Tuesday, September 10, 2019

Belajar dari Rumah Belajar

Berangkat dari postingan di grup Whatsapp berbulan lalu, tugas pelatihan VCT, sebuah utas di twitter, dan materi di IN 1 SPMI, maka inilah selayang pandang tentang beberapa konten di Rumah Belajar. Portal bimbingan belajar dalam jaringan milik pemerintah yang bisa diakses secara gratis oleh siapa saja.


BANK SOAL RUMAH BELAJAR

Beberapa waktu lalu saya sempat menemukan sebuah utas di twitter, membahas tentang salah beberapa soal yang tersedia di rumah belajar. Berikut tangkapan layar dari kepala utas tersebut.


Bila tertarik mengikuti diskusi yang mengikuti utas tersebut, silakan kunjungi link berikut https://twitter.com/gilanngkr/status/1166626025557626886

Berangkat dari utas tersebut, saya mencoba mengunjungi salah satu paket soal yang tersedia di bank soal untuk kelas VIII dengan link berikut https://belajar.kemdikbud.go.id/BankSoal/Evaluasi/Show/5162

Dari paket soal tersebut memang terdapat beberapa hal yang masih perlu diperbaiki, seperti:




1. Ketidakkonsistenan banyak pilihan jawaban 







Dari tangkapan layar beberapa soal di atas, dapat dilihat bahwa terdapat perbedaan banyak opsi jawaban. Ada yang mencantumkan 7 opsi jawaban, 1 opsi jawaban, sementara yang lainnya sesuai dengan tingkatan SMP terdapat 4 opsi jawaban.

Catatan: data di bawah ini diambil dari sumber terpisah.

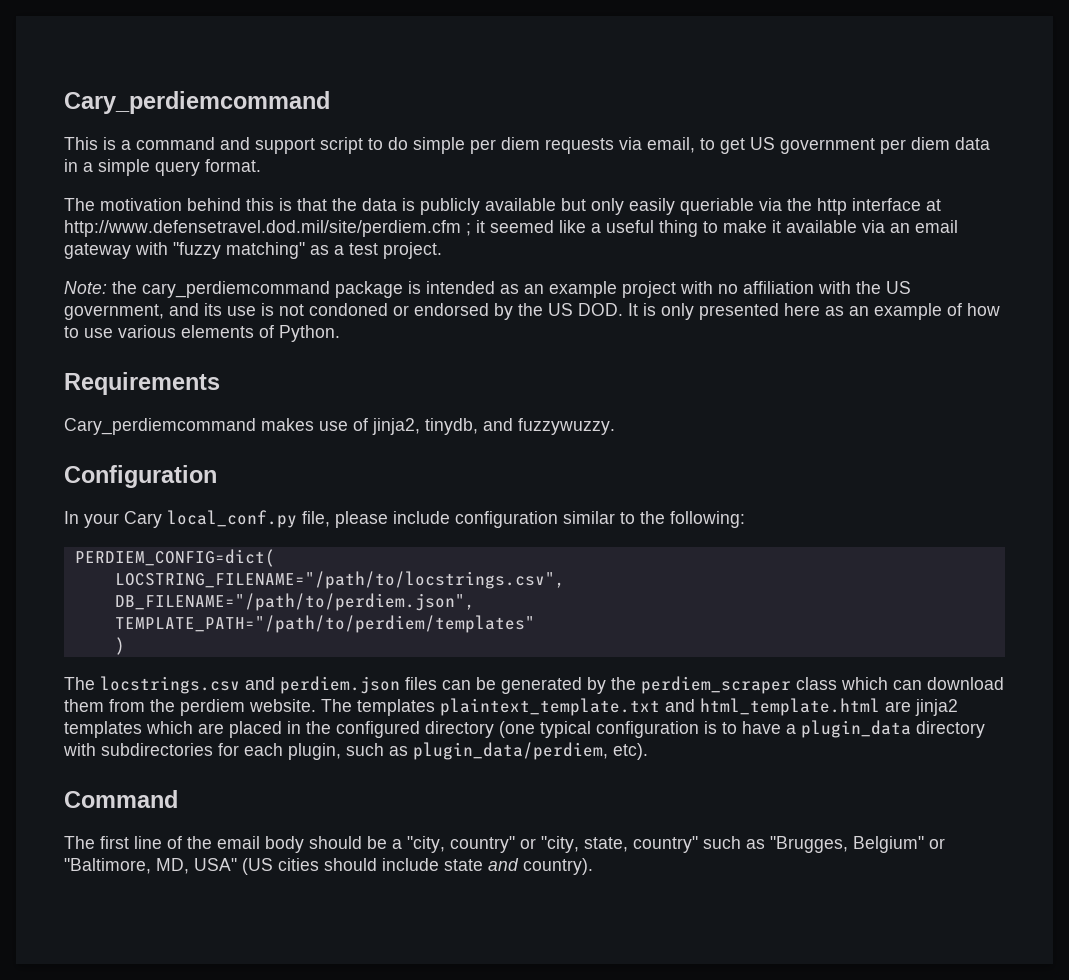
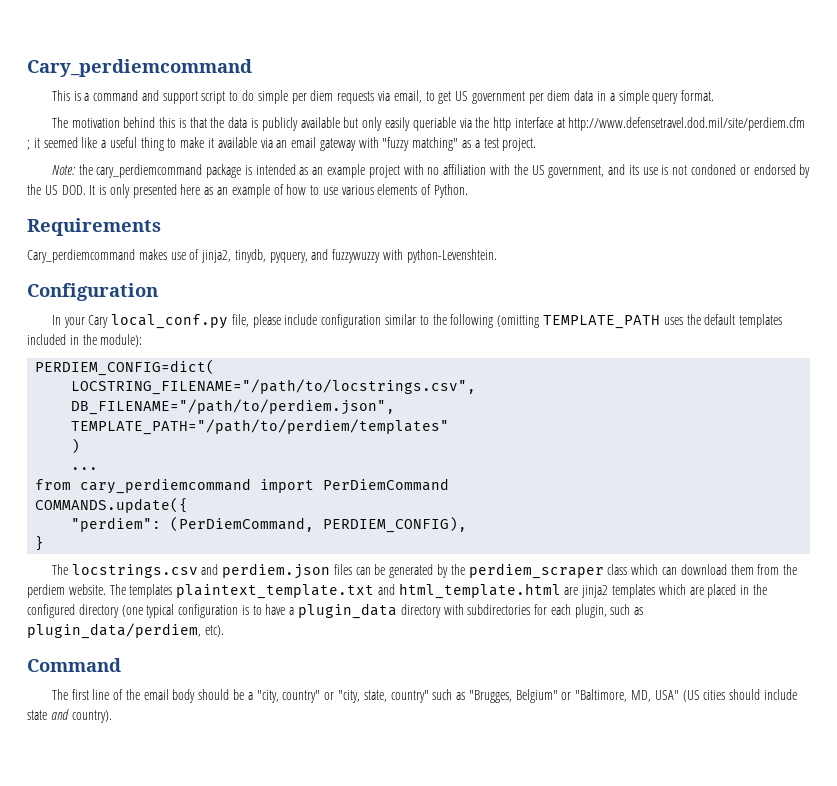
[483,418,615,435] and fuzzywuzzy. -> [269,249,497,263] pyquery, and fuzzywuzzy with python-Levenshtein.
[670,511,745,528] following: -> [450,314,783,329] [27,334,143,347] following (omitting TEMPLATE_PATH uses the default templates included in the module):
(125, 646) none -> [71,467,99,470] [35,478,450,494] [35,497,189,513] [71,516,468,533] [35,536,45,551] // ... // from cary_perdiemcommand import PerDiemCommand // COMMANDS.update({ // "perdiem": (PerDiemCommand, PERDIEM_CONFIG), // }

2. Penulisan equation matematika



Penulisan bilangan desimal pada opsi jawaban berubah menjadi “over”. Hal ini tentu saja akan menyebabkan para pengguna soal bingung dalam memilih jawaban.

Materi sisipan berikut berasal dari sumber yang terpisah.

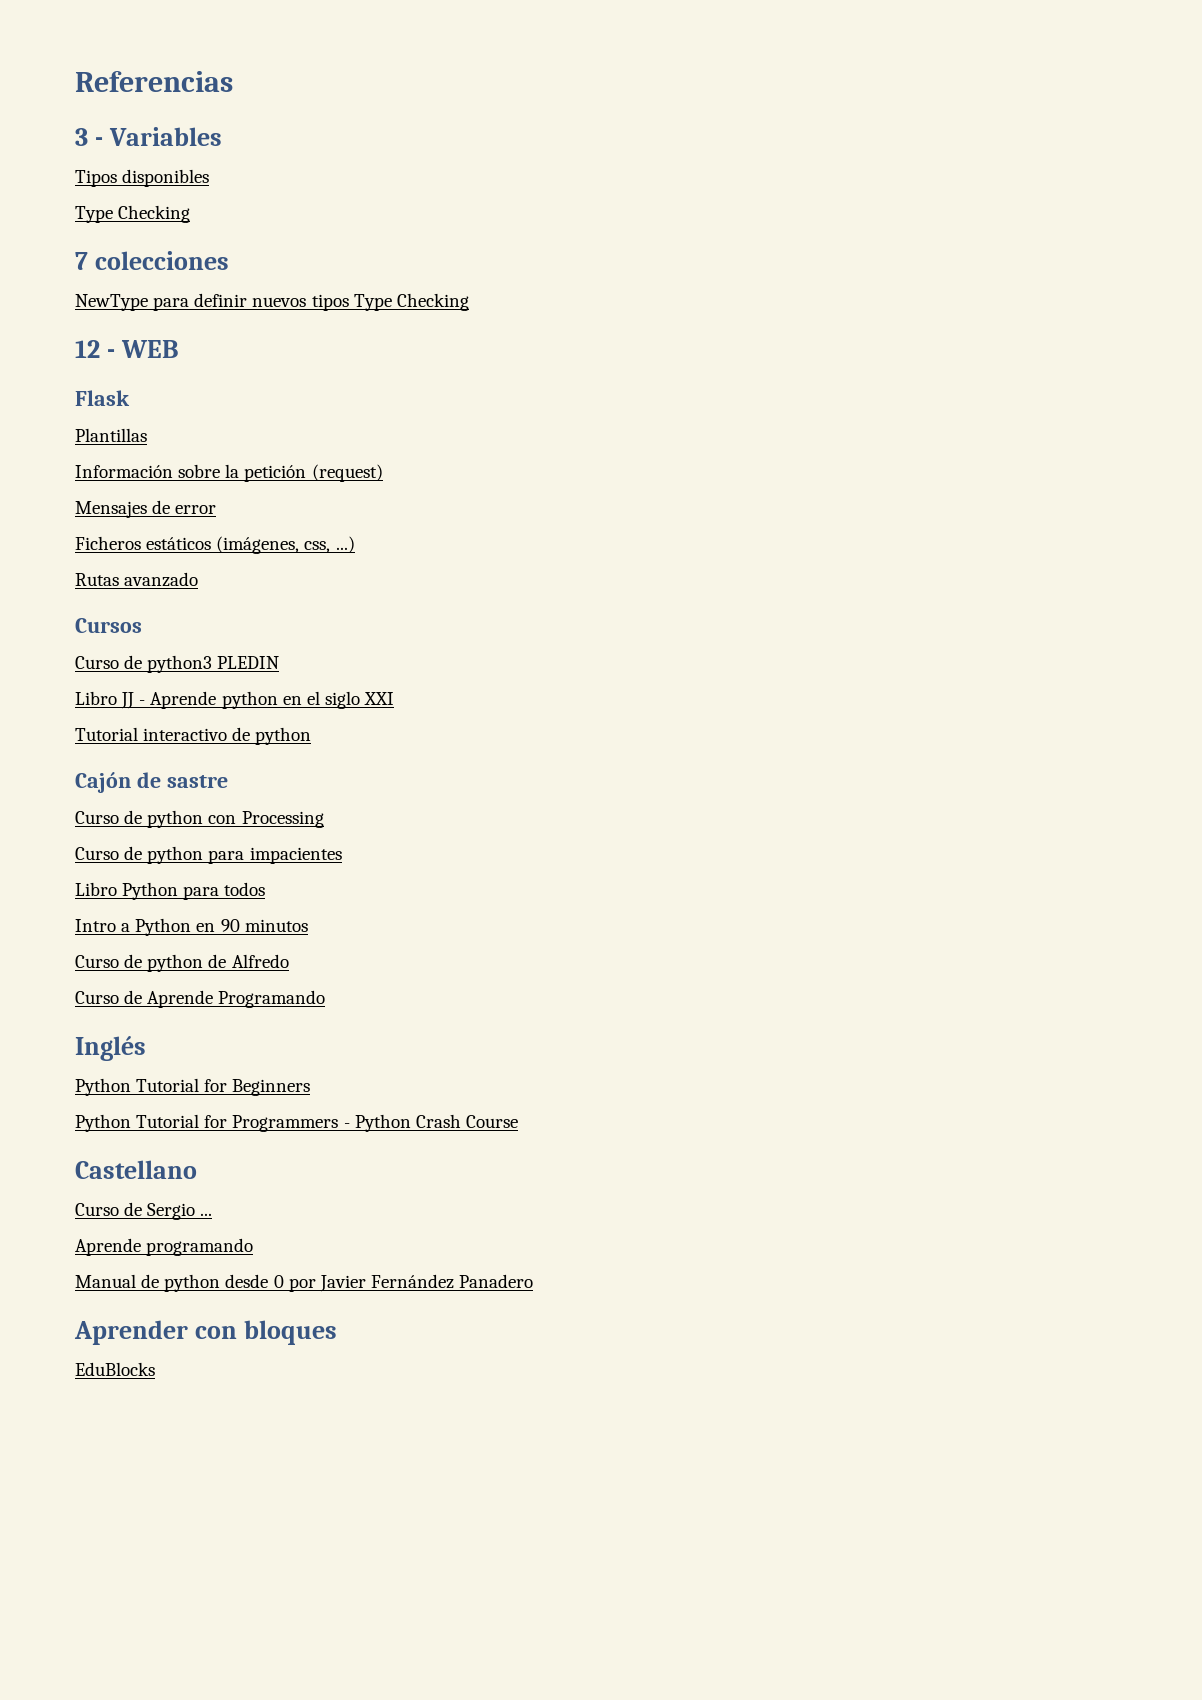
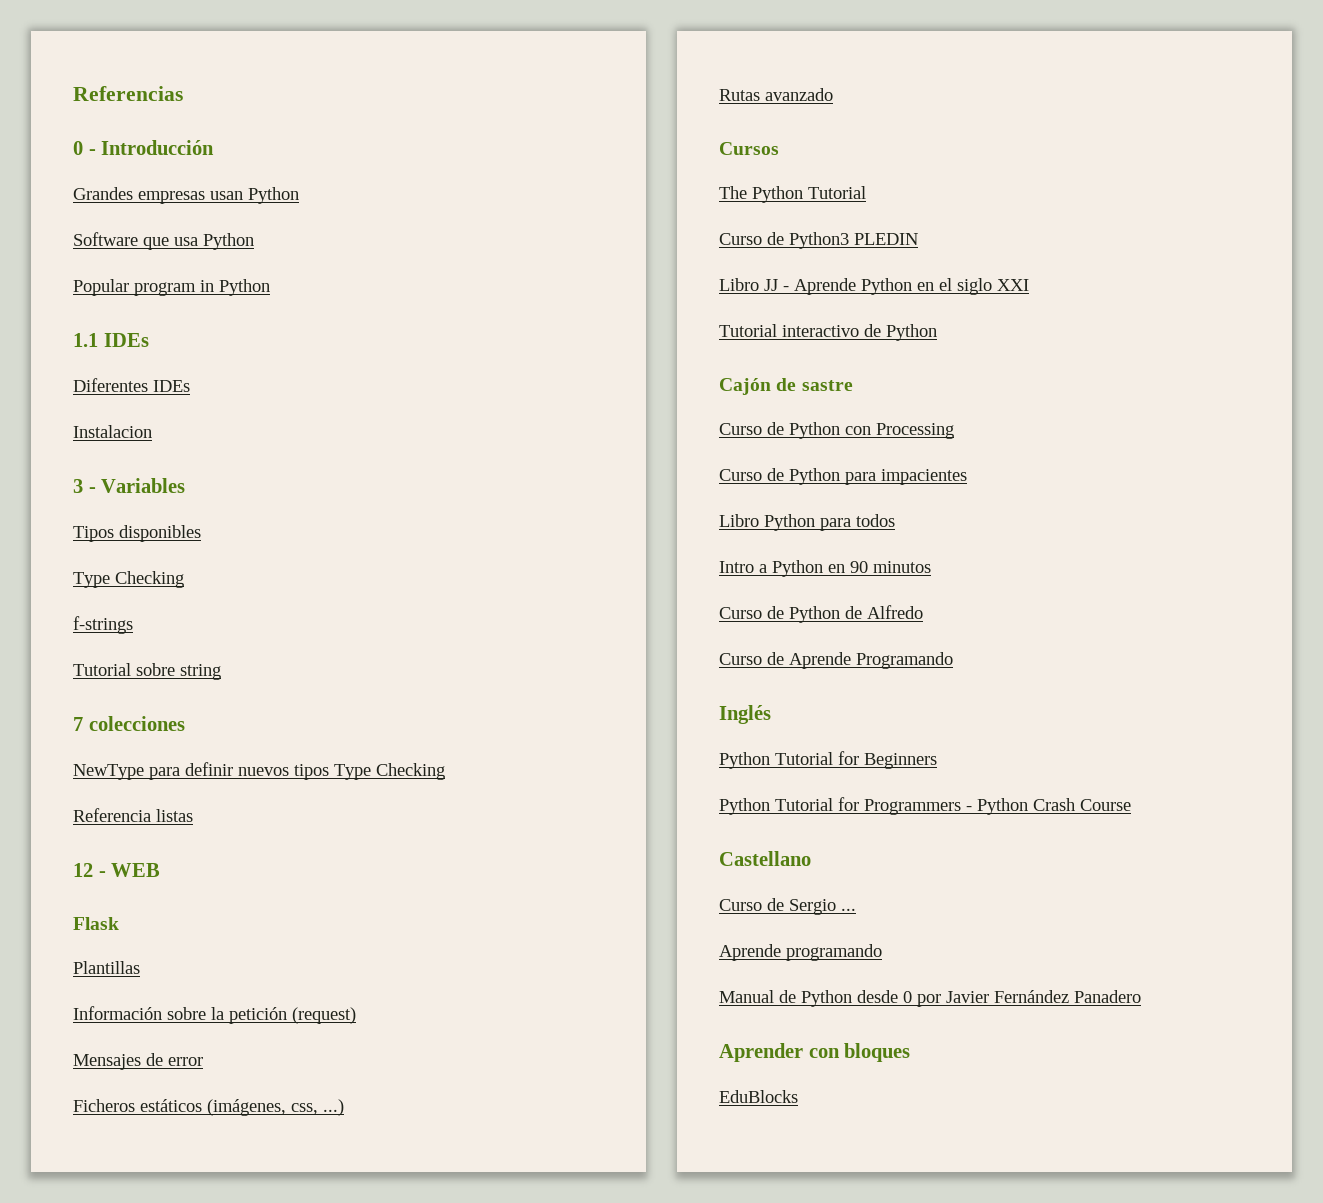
(233, 81) none -> [73,140,215,155] [73,187,299,204] [73,232,254,250] [73,279,270,296] [73,333,149,347] [73,378,190,392] [73,425,152,438] // 0 - Introducción // Grandes empresas usan Python // Software que usa Python // Popular program in Python // 1.1 IDEs // Diferentes IDEs // Instalacion
(191, 214) none -> [73,616,133,634] [73,663,221,680] // f-strings // Tutorial sobre string
(469, 302) none -> [73,808,193,822] // Referencia listas
[75,655,213,673] // Curso de python3 -> [719,186,866,203] [719,232,849,249] // The Python Tutorial // Curso de Python3
[221,691,278,709] python -> [861,278,912,295] Python
[255,727,312,745] python -> [886,324,937,341] Python
[147,810,204,828] python -> [789,422,840,439] Python
[147,846,204,864] python -> [789,468,840,485] Python
[147,954,204,972] python -> [789,606,840,623] Python
[164,1274,221,1292] python -> [801,990,852,1007] Python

3. Kealpaan dalam menyajikan pilihan jawaban




Terhitung ada dua nomor yang tercantum tanpa pilihan jawaban, yaitu soal nomor 9 dan 13.

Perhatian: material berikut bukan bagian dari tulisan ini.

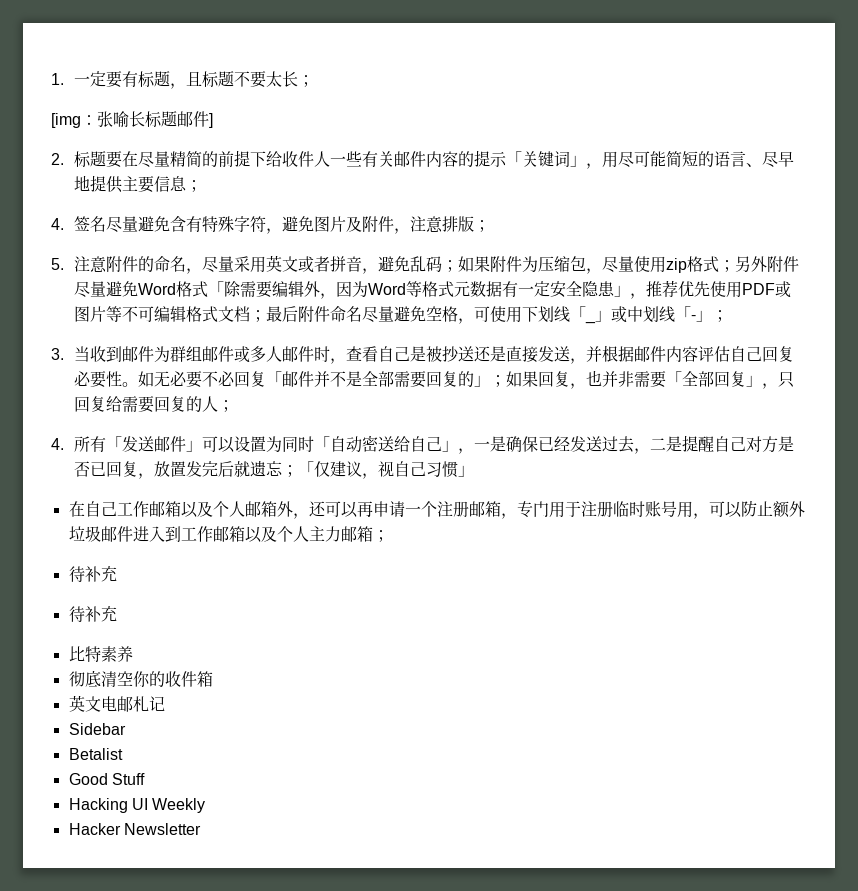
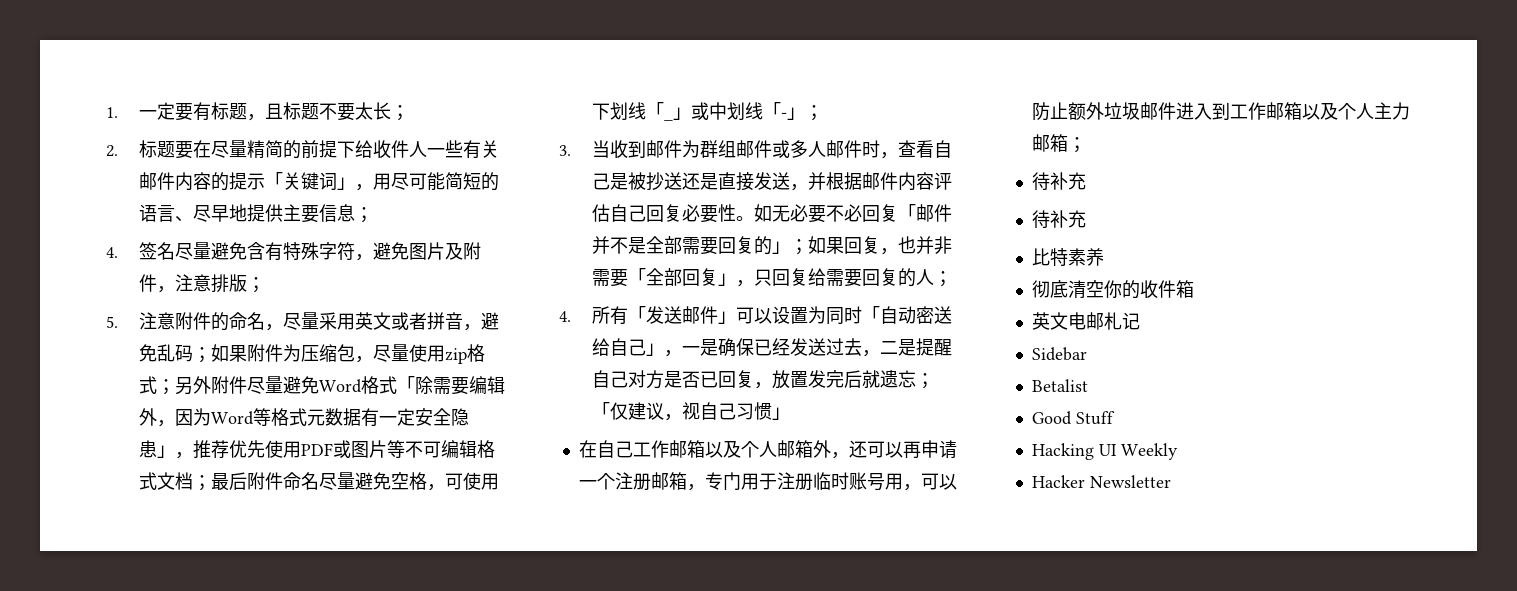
[51,111,213,128] // [img：张喻长标题邮件] -> (410, 113) none

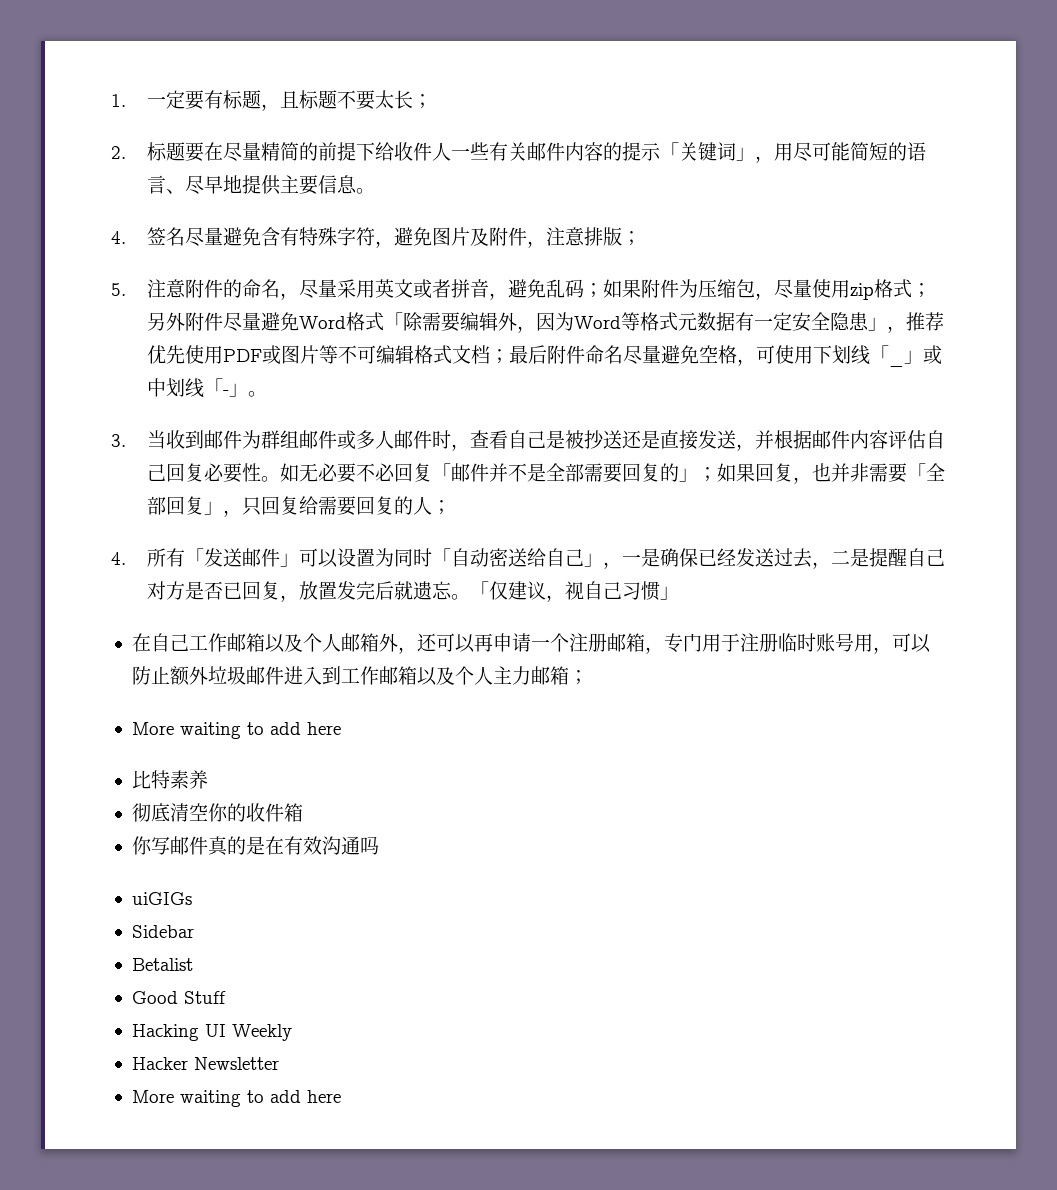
[355,207,374,223] ； -> [355,188,375,194] 。
[805,105,824,121] ； -> [247,391,267,397] 。
[916,373,935,389] ； -> [450,594,470,600] 。
[1031,172,1086,191] [1031,210,1086,229] 待补充 // 待补充 -> [131,722,341,739] More waiting to add here
[1031,312,1140,330] 英文电邮札记 -> [131,836,379,856] [131,892,192,905] 你写邮件真的是在有效沟通吗 // uiGIGs
(1171, 481) none -> [131,1090,341,1107] // More waiting to add here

4. Pembahasan yang belum lengkap



                
Tampilan hasil yang keluar setelah soal selesai dikerjakan sebenarnya cukup bagus. Kolom untuk kunci jawaban dan pembahasan telah disediakan. Sangat sesuai jika rumah belajar dimaksudkan sebagai salah satu media bagi anak-anak untuk belajar mandiri dari mana saja dan kapan saja. Namun seperti yang terlihat pada tangkapan layar di atas untuk paket soal tersebut kolom kunci jawaban dan pembahasan masih kosong. Eman-eman.


Kenapa bisa?



Beberapa kekurangan tersebut terjadi karena mungkin tidak adanya editor untuk setiap paket soal yang diunggah. Tercantum dalam salah satu laman pemilihan paket soal bahwa tanggungjawab setiap konten berada langsung pada kontributor soal. Apakah soal yang tersedia sudah melalui ujicoba atau melewati tangan kedua, ketiga, dst untuk proses penyempurnaan tampaknya belum diperhatikan.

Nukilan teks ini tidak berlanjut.